The Danube–Oder Canal (Donau-Oder-Kanal; Kanał Odra-Dunaj; Kanál Odra-Dunaj) was a planned, partially constructed, and in 2023 definitely cancelled artificial waterway in the Lobau floodplain of the Danube at Vienna, that was supposed to stretch along the Morava River to the Oder at the city of Kędzierzyn-Koźle in Poland.

== Overview ==

The Holy Roman Emperor Charles IV had envisioned a waterway capable of taking ships from the Oder to the Danube in the 14th century. Records of further plans for such a waterway stem from the 19th century. During the Nazi era, the idea was reborn and the project was put into motion. The project would connect the Oder to the Danube through the Moravian region of the Czech Republic, stretching 320 kilometres and spanning an elevation of 124 meters.

On 8 December 1939, Rudolf Hess inaugurated the then-named Adolf Hitler Canal, today Gliwice Canal (Polish: Kanał Gliwicki) from Kędzierzyn-Koźle at the Oder River to the city of Gliwice, that replaced the historic Kłodnica Canal finished in 1812. At the same time, Hess also performed the groundbreaking ceremony for the further Donau-Oder-Kanal. The work on the Upper Silesian side was already discontinued in 1940. Only a few kilometres of the planned 40-km long channel from Vienna to Angern at the Morava River were actually dug in the years up to 1943, mainly in the areas around the Lobau floodplain in the Donaustadt district of Vienna and the adjacent town of Groß-Enzersdorf.
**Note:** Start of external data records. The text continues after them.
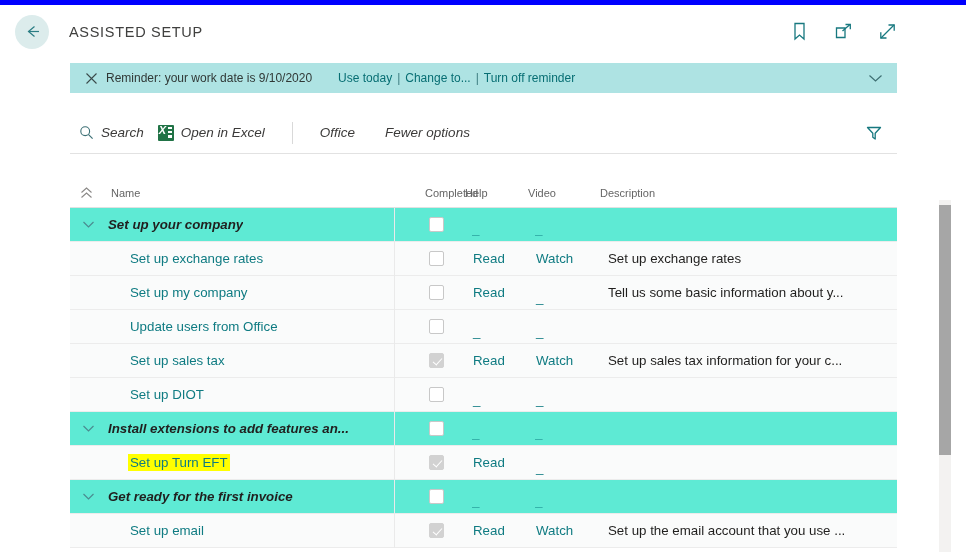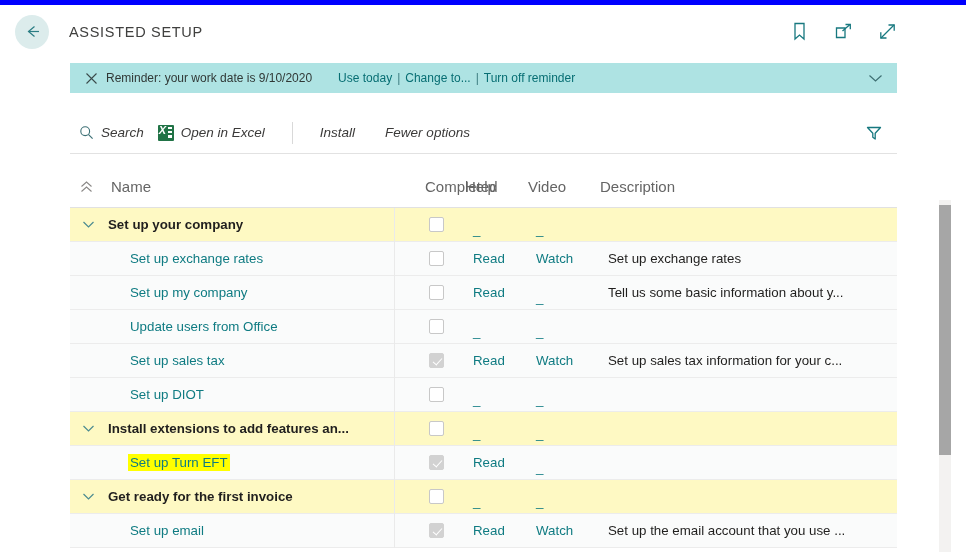"Install" span { text: Install -> Office }
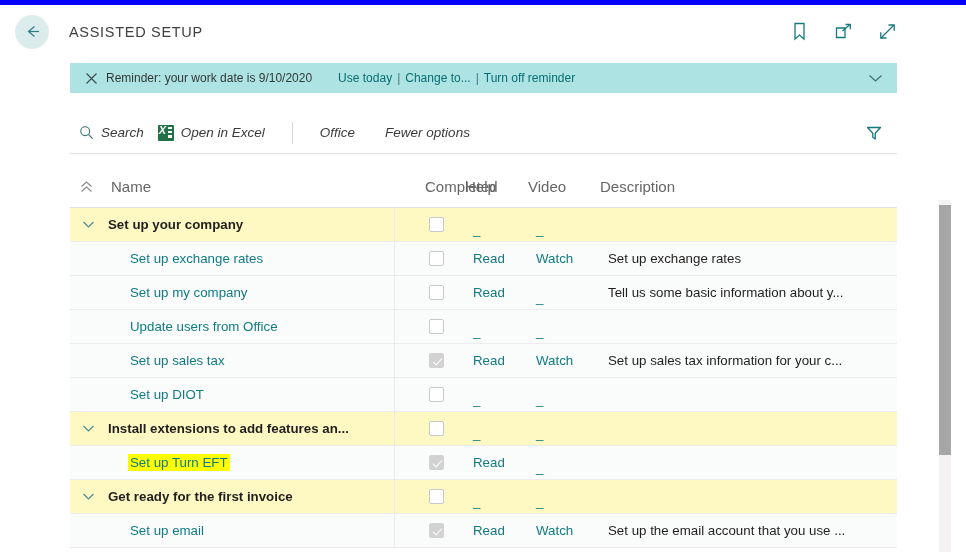"Name" .thead { align-items: flex-start -> center; font-size: 15px -> 11px }
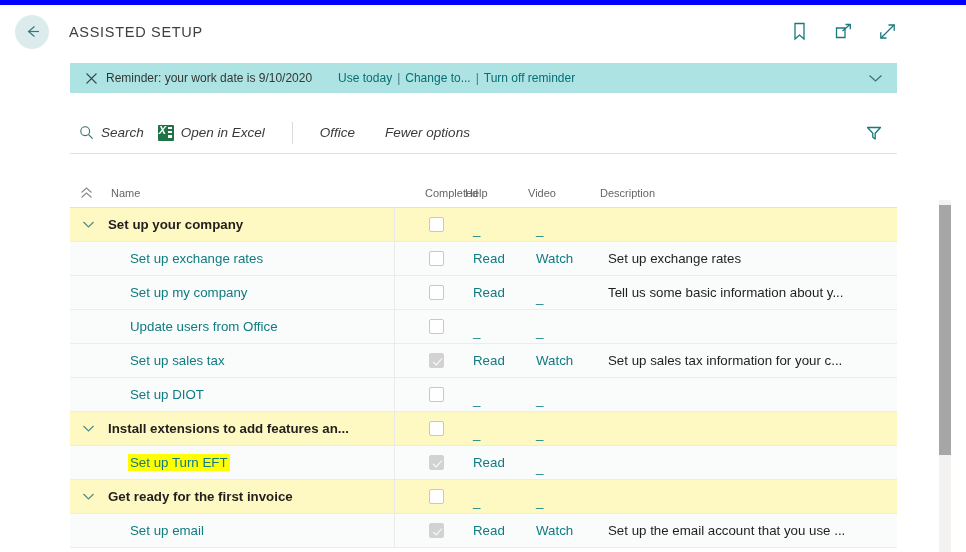"Set up your company" .row.group { background: #fef9c3 -> #5eead4; font-style: none -> italic }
The branch-off at the Danube, just under 100 metres long, is still clearly recognizable today, connecting the Ölhafen Lobau of the OMV oil company. Two further sections are today used for swimming and fishing.

Between 1964 and 1970, a part of the original plans gained attention from Poland again and an offshoot of the Gliwice Canal was constructed. The short, finished arm east of Kędzierzyn-Koźle is known as Kanal Kędzierzynski and serves to connect the nitrogen factory Azoty Kędzierzyn AG to the Oder.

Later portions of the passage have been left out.